*TASK STATEMENT*. Please reproduce all the records exactly while leaving out their pictures.

*DATA FOR REVIEW*.
Start of Block
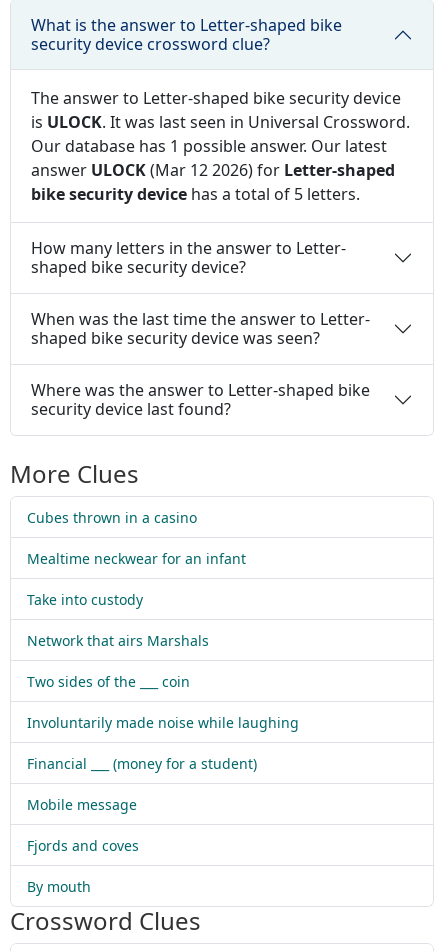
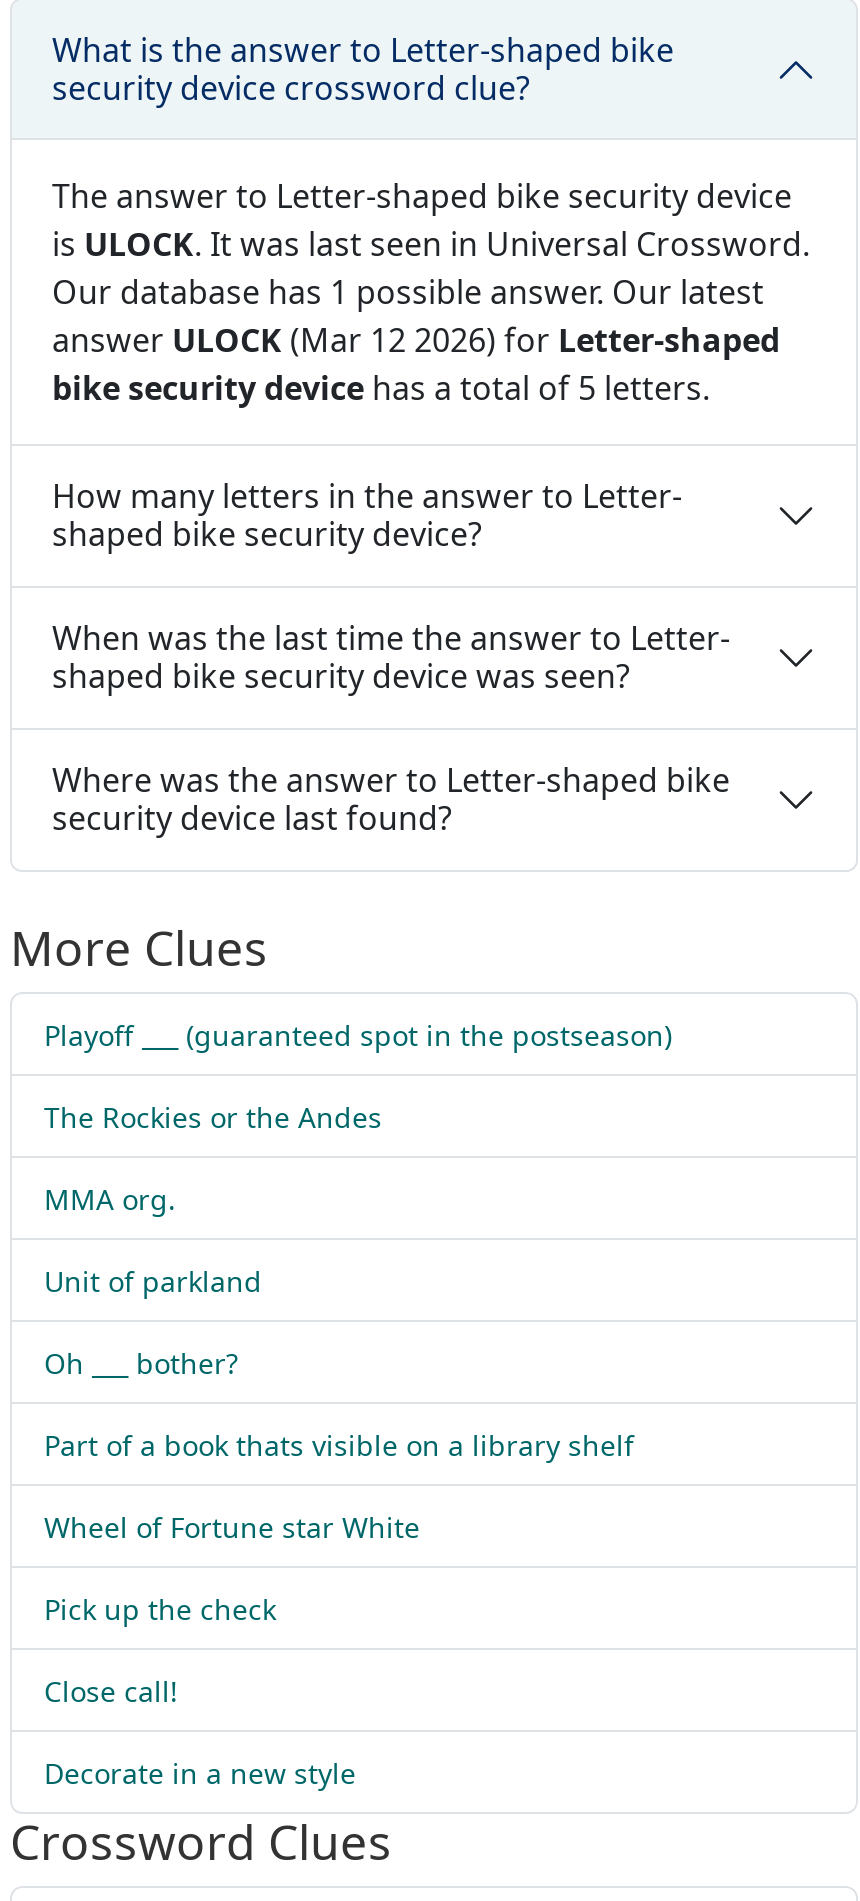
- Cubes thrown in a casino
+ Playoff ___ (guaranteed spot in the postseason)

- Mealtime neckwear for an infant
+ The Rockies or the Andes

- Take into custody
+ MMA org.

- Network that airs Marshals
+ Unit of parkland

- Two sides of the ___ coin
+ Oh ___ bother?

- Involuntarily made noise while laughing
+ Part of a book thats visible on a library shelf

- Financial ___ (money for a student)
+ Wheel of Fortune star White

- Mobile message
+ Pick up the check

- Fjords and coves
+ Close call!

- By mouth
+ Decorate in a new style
End of Block
*EXERCISE OUTPUT*.
- Cubes thrown in a casino
+ Playoff ___ (guaranteed spot in the postseason)

- Mealtime neckwear for an infant
+ The Rockies or the Andes

- Take into custody
+ MMA org.

- Network that airs Marshals
+ Unit of parkland

- Two sides of the ___ coin
+ Oh ___ bother?

- Involuntarily made noise while laughing
+ Part of a book thats visible on a library shelf

- Financial ___ (money for a student)
+ Wheel of Fortune star White

- Mobile message
+ Pick up the check

- Fjords and coves
+ Close call!

- By mouth
+ Decorate in a new style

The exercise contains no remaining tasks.